Is it a Lease? ASC 842: Let’s Analyze!

Sonia Chopra, CPA, CFE  

Sonia Chopra, CPA, CFE  

In my blog post last month, I mentioned that the new lease standard requires almost all leases to be recorded on the balance sheet. The blog was then devoted to communicating the definition of a lease, while paying close attention to understanding each part of the definition. Now that we have the definition tied down, this month I’d like to focus more on the practical application.

Is it a lease? Last month’s blog covered the analysis that goes into making this determination but the real challenge comes when we try to apply it. Let’s begin with a quick overview of the concepts from last month and then we can apply those concepts to our analysis in the examples in this blog. The definition of a lease, as noted in the standard is as follows:

A contract is or contains a lease if the contract conveys the right to control the use of identified property, plant, or equipment (an identified asset) for a period of time in exchange for consideration. A period of time may be described in terms of the amount of use of an identified asset (for example, the number of production units that an item of equipment will be used to produce).

Breaking it Down

The key focus here will be on the terms “control” and “identified asset.” In the old standard (ASC 840), a customer did not need to both obtain substantially all the economic benefits and direct the use of the asset to control the use of the asset. An arrangement could contain a lease even without control of the use of the asset if the customer took substantially all of the output over the term of the arrangement. However, the new standard (ASC 842) dictates that in order to meet the criteria for control, the customer must have the right to:

  1. obtain substantially all of the economic benefits from using the asset, and
  2. direct the use of the asset (i.e., determine how and for what purpose the asset will be used throughout the period of use).

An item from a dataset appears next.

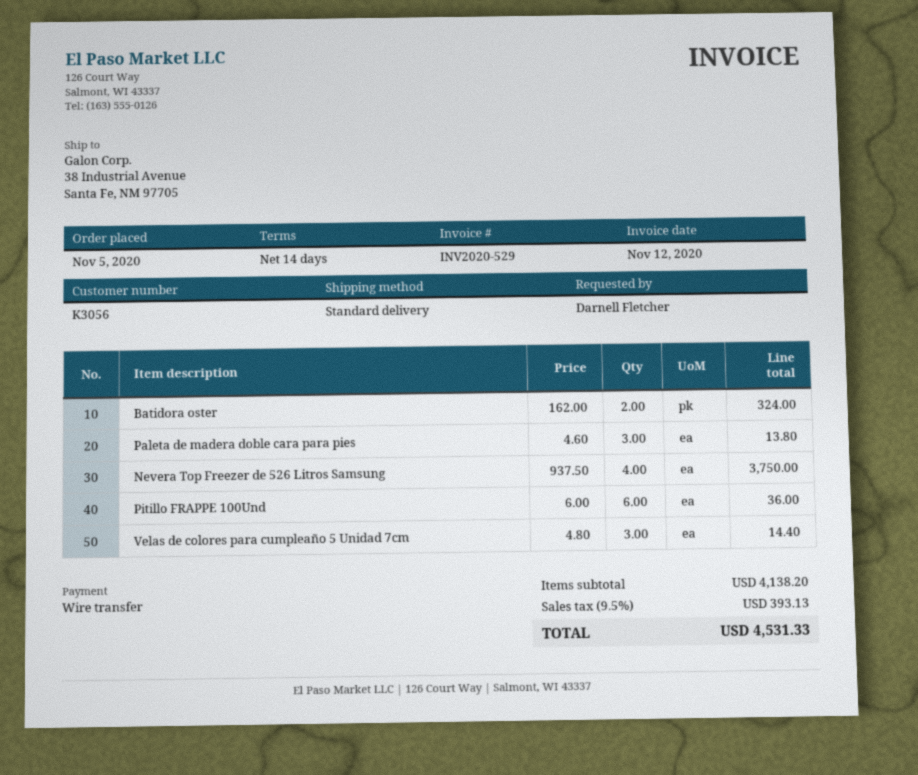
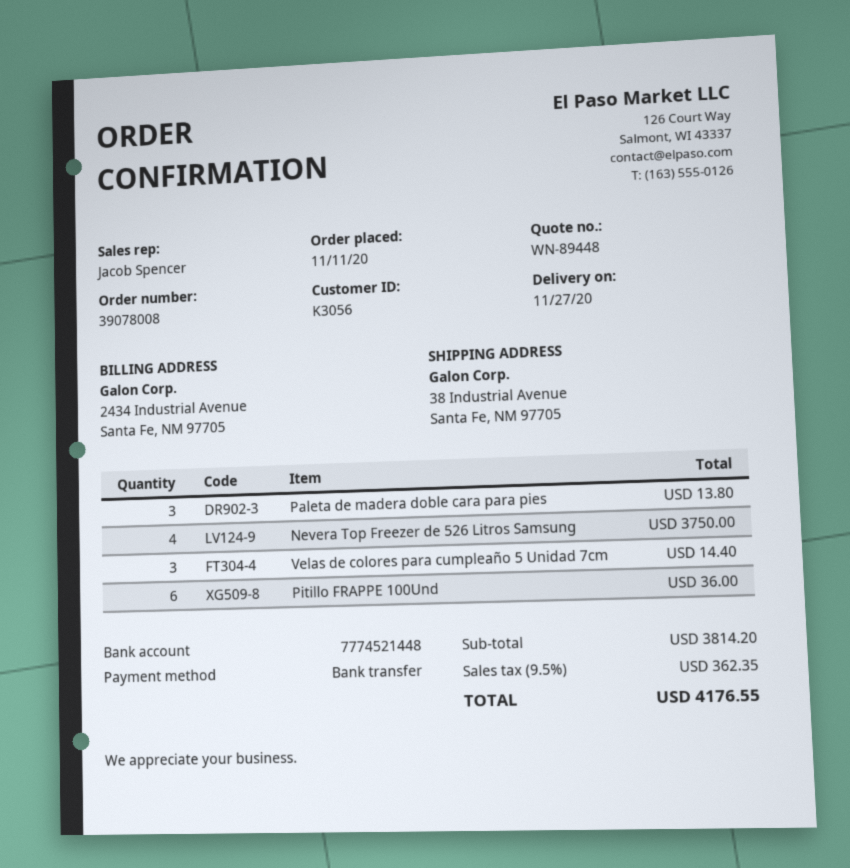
order date: 2020-11-05 -> 2020-11-11
Batidora oster: 2 for 324.00 -> none
subtotal: 4138.20 -> 3814.20
tax: 9.5% = 393.13 -> 9.5% = 362.35
total: 4531.33 -> 4176.55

The concept of economically benefiting from the substitution also discussed in last month’s blog is a new concept under ASC 842. As a recap, for a substitution right to be substantive and thus preclude lease accounting, the supplier must both:

  1. have the practical ability to substitute the asset, and
  2. economically benefit from the substitution.

So, in summary, the questions we are going to focus on in this blog are:

  1. Is there a specifically identified asset?
  2. Does the supplier have a substantive substitution right?
  3. Does the customer have the right to obtain substantially all of the economic benefits from use of the asset? (first element of control)?
  4. Does the customer have the right to direct the use of the asset? (second element of control)?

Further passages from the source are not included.